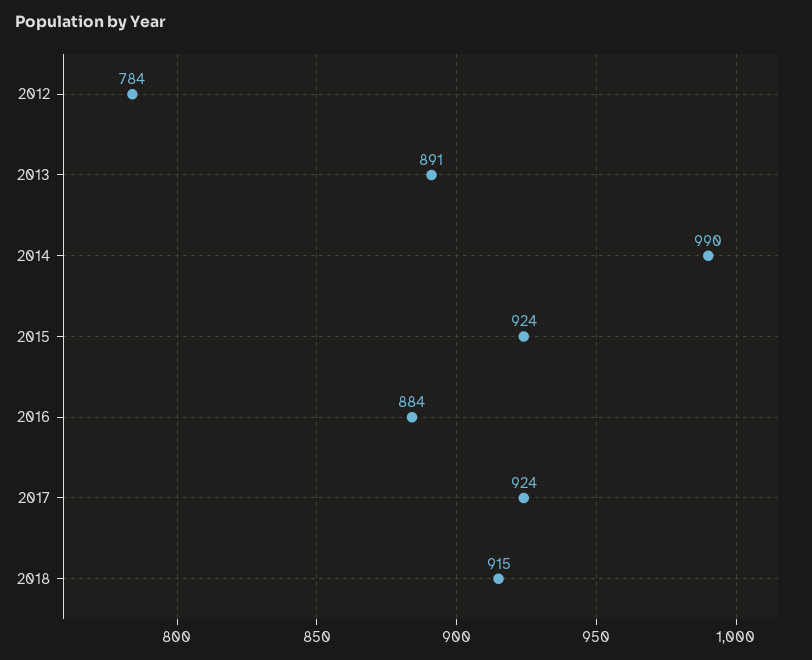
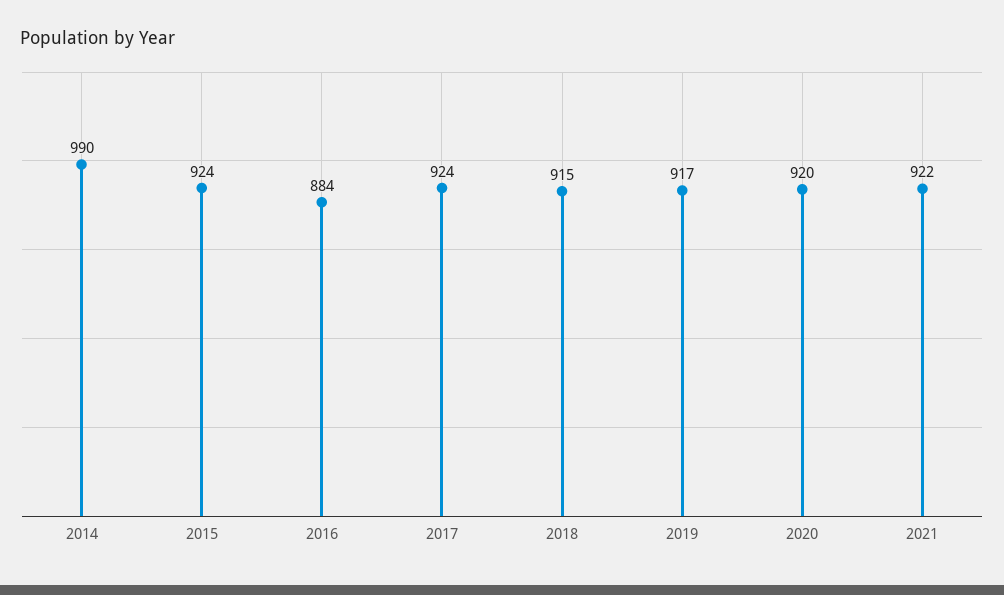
2012: 784 -> none
2013: 891 -> none
2019: none -> 917
2020: none -> 920
2021: none -> 922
---*---
__ACTION ITEM__
What is needed is an exact reproduction of the data, pictures excluded.

__REPLY__
2012: 784 -> none
2013: 891 -> none
2019: none -> 917
2020: none -> 920
2021: none -> 922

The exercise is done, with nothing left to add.